Brazilian engineer (born 1979)

Alex Kipman (born 1979) is a Brazilian engineer and inventor who is the founder and chief executive officer (CEO) of Analog AI. Previously, he was the lead developer of the Microsoft HoloLens smartglasses and helped develop the Xbox Kinect.

== Early life and education ==
Kipman was born in Curitiba in 1979. The son of a Brazilian diplomat, Kipman grew up around the world. When he was seven or eight, he learned how to program the Atari 2600. Later on he would go to RIT, graduating in 2001 with a degree in software engineering.

==Career==
Kipman joined Microsoft in 2001, starting development on Microsoft's integrated development environment (IDE) Visual Studio. Starting 2005, he helped in the development of Microsoft Windows, until joining the Xbox department in 2008, where he oversaw the acquisition of the technology for the Xbox Kinect from an Israeli company, PrimeSense. The product was finished two years later.

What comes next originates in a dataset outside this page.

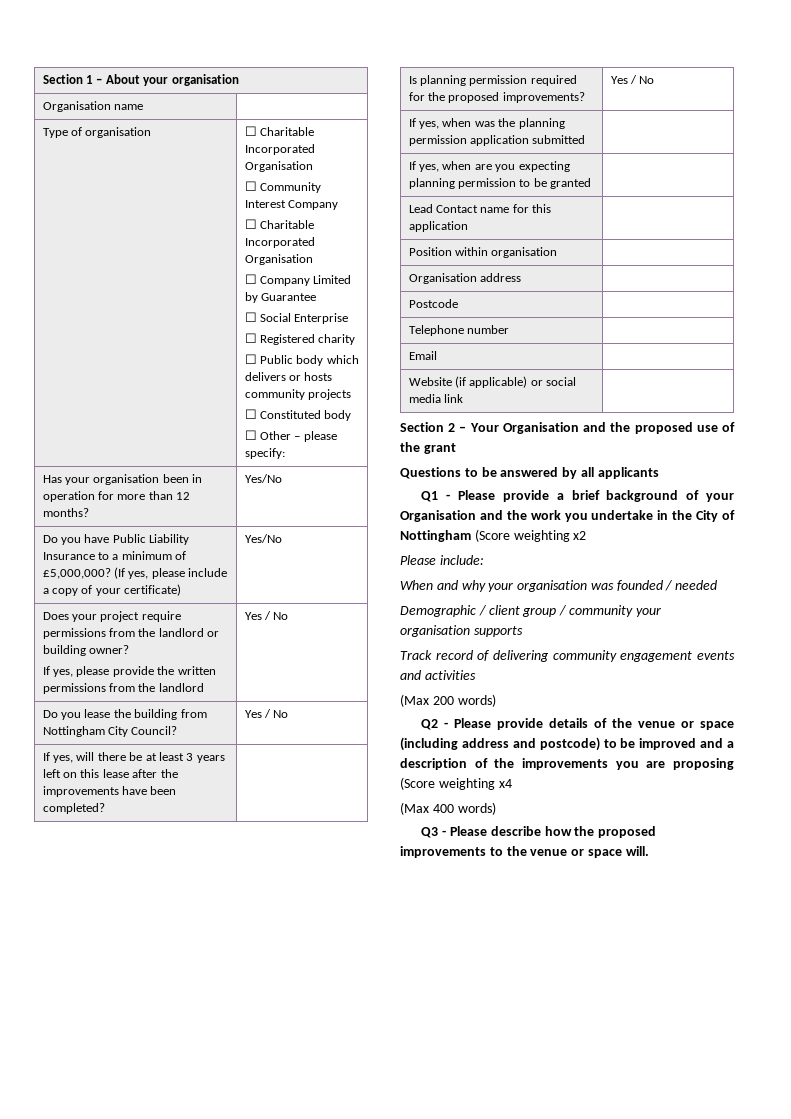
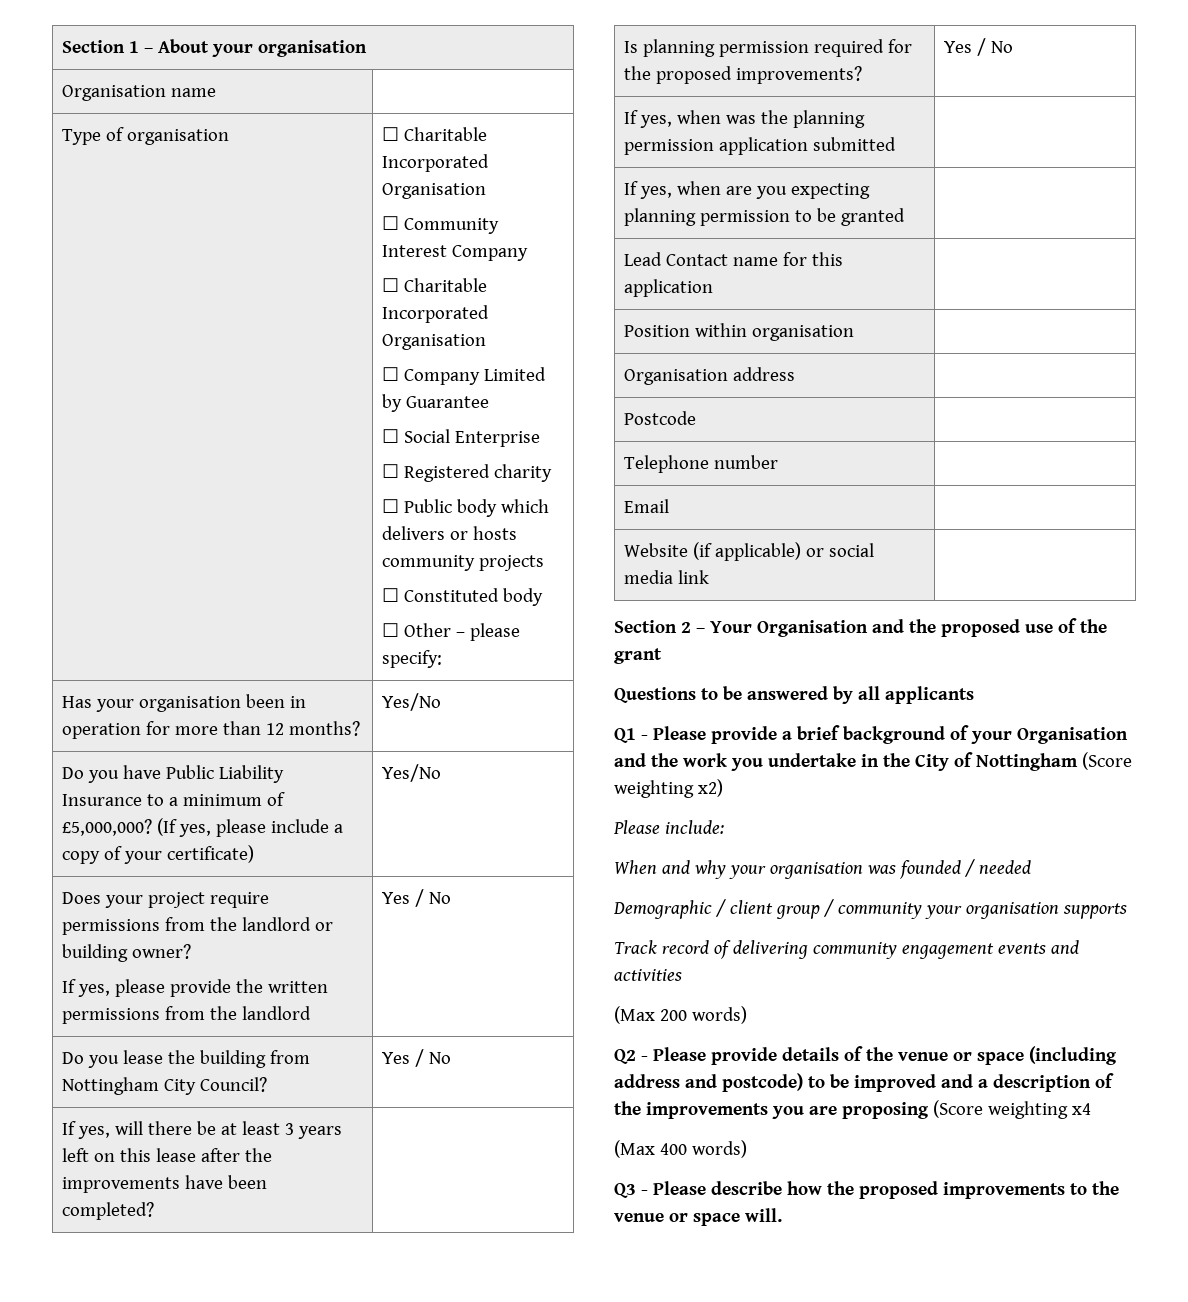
- Q1 - Please provide a brief background of your Organisation and the work you undertake in the City of Nottingham (Score weighting x2
+ Q1 - Please provide a brief background of your Organisation and the work you undertake in the City of Nottingham (Score weighting x2)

In 2011, Time magazine named him to its list of its 100 Most Influential People in the World, a list consisting of leaders, artists, innovators, icons and heroes. In a subsequent interview with Fast Company, he said "Software is the only art form in existence that is not bound by the confines of physics." In 2012 he was named Inventor of the Year by the Intellectual Property Owners Association.

In 2013, Kipman gave the commencement speech at his alma mater, the Rochester Institute of Technology (RIT).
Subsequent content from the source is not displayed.